During childbirth, relaxation exercises and meditation can also lower the intensity of pain, as has been proven by research over the years.

3.    Adopt Time Management Practices

Time management is not something that is routinely discussed with moms-to-be and we usually associate it with career development. That’s a big mistake because time management skills are essential for anyone living with a constant time crunch, which is everyone living in the modern world. During pregnancy, this lack of time can get even worse and it’s usually the biggest roadblock to comprehensive self-care.

Adopting time management techniques, such as scheduling tasks for your day in advance, following a timetable, maintaining disciplined meal and sleep timings, and keeping adequate rest time will help boost efficiency and give you more control over your day.

Time management strategies are commonly used for people dealing with anxiety and stress disorders, and they can be just as effective for expectant mothers in reducing stress and increasing leisure time. These skills will also be incredibly handy once your baby arrives and you have a million things to do.
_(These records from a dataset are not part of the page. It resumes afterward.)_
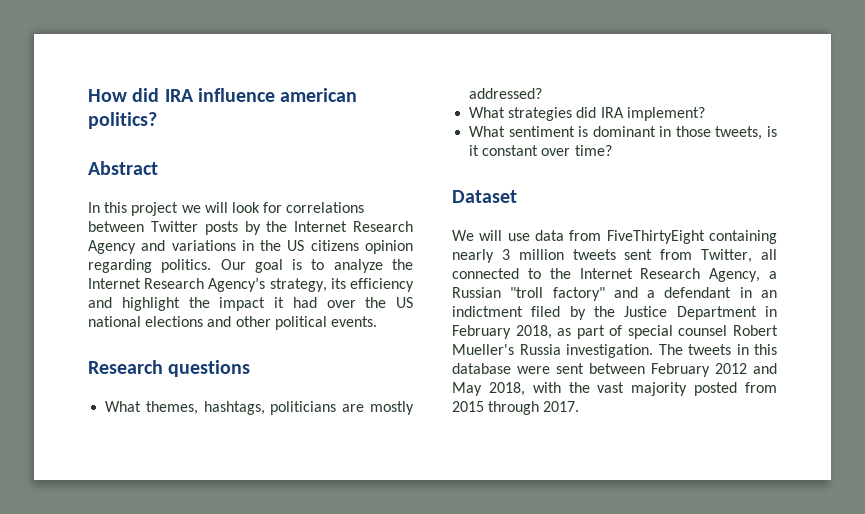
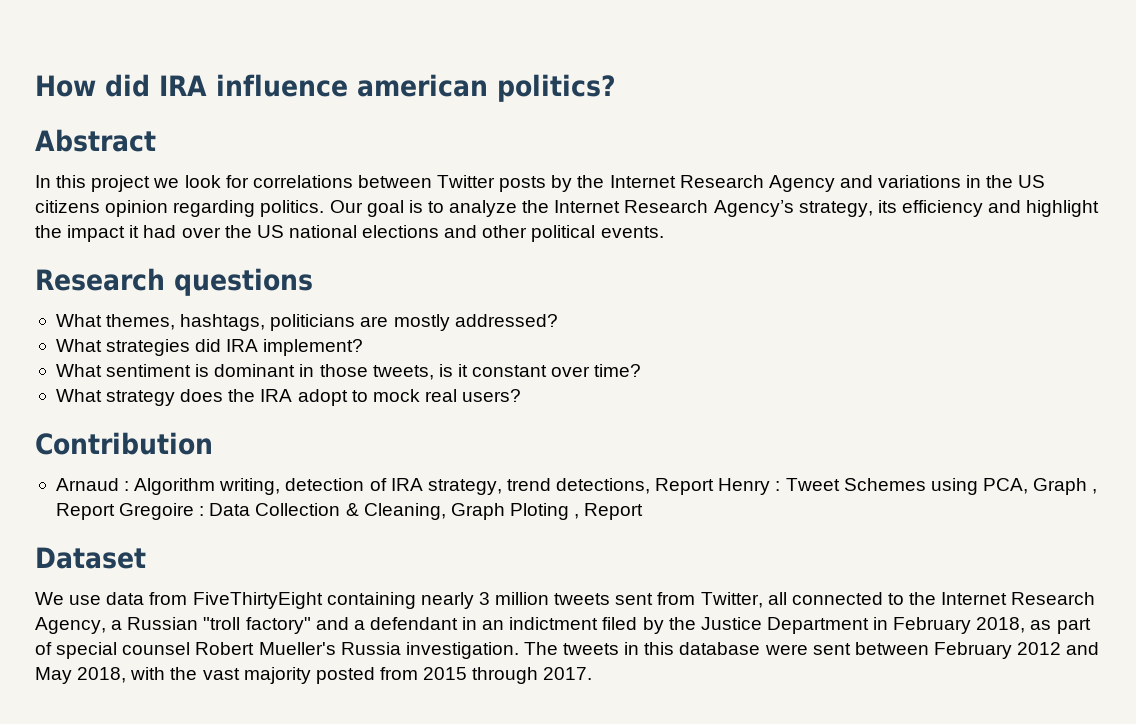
[204,202,228,213] will -> (180, 183) none
(612, 150) none -> [55,389,522,406] [35,432,213,455] [55,478,1098,495] [55,503,644,520] // What strategy does the IRA adopt to mock real users? // Contribution // Arnaud : Algorithm writing, detection of IRA strategy, trend detections, Report Henry : Tweet Schemes using PCA, Graph , Report Gregoire : Data Collection & Cleaning, Graph Ploting , Report
[479,230,503,241] will -> (64, 598) none

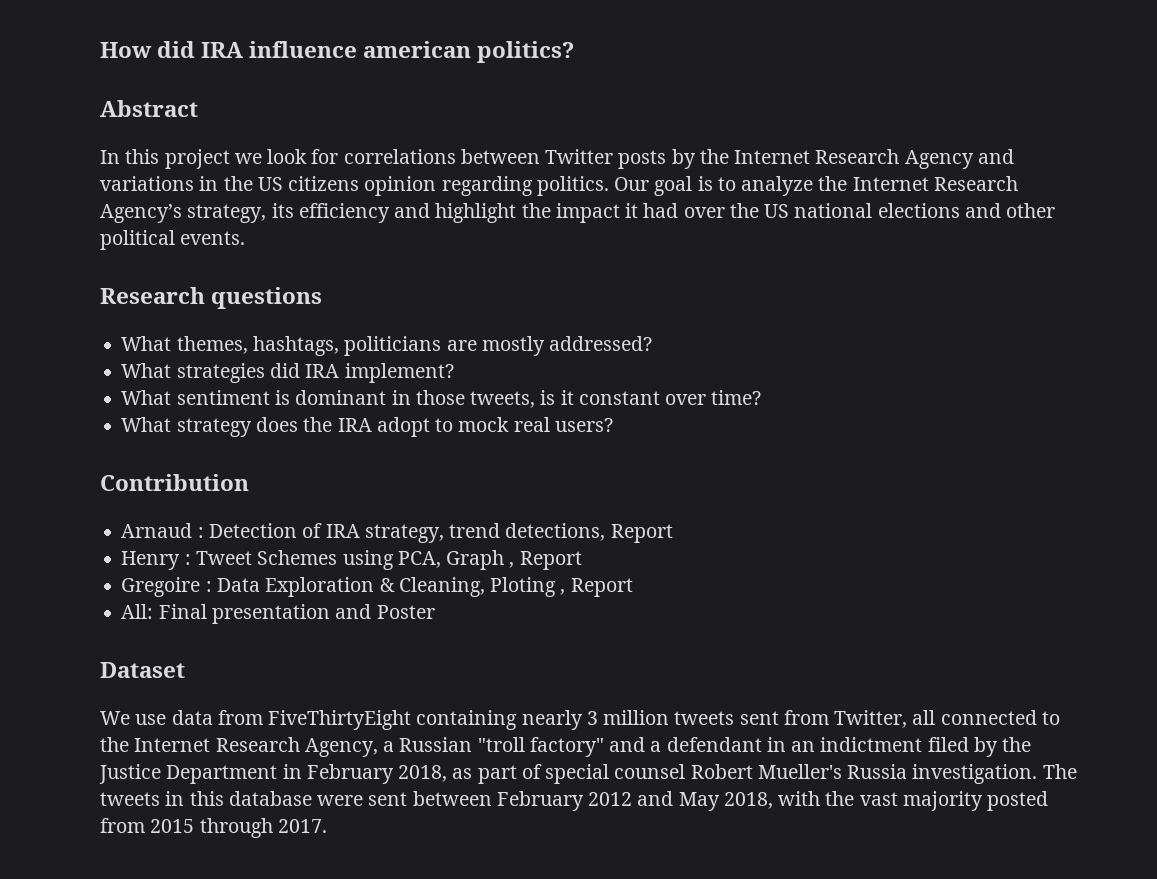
[134,478,365,495] Algorithm writing, detection -> [208,523,297,538] Detection
(715, 486) none -> (673, 533) //
(115, 511) none -> (582, 560) //
[255,503,341,516] Collection -> [265,577,375,597] Exploration
[450,503,505,520] Graph -> (485, 587) none
(644, 511) none -> [121,604,435,624] // All: Final presentation and Poster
4.    Spend Time in Nature

Although you may be tempted to stay home all day, it’s a good idea to get out and explore the outdoors during pregnancy. Spending time in nature is associated with a wide range of health benefits, some of which are specific to pregnancy.

For example, studies show that women who spend more time in natural and green environments have better pregnancy outcomes with a reduced risk of preterm births and low birth weight. They also have a lower risk of mental health problems including postpartum depression.

Spending time outdoors doesn’t have to involve any rigorous activity and could simply involve reclining in a hammock by the woods.

5.    Get Plenty of Sleep

During pregnancy physiological changes and fluctuations in hormones interfere with sleep, making it harder to sleep through the night undisturbed. However, it’s important for any mum-to-be to take steps to improve sleep quality because inadequate sleep during pregnancy has been linked to an increased risk of complications such as preeclampsia, which poses a serious threat to both mother and child.

Meditation and relaxation techniques will also come in handy here, as stress and anxiety make it harder to fall asleep and get high quality sleep. You can also adopt sleep hygiene practices and use sleeping aids such as full-body pregnancy pillows to increase comfort and reduce pregnancy symptoms that could otherwise disturb your sleep.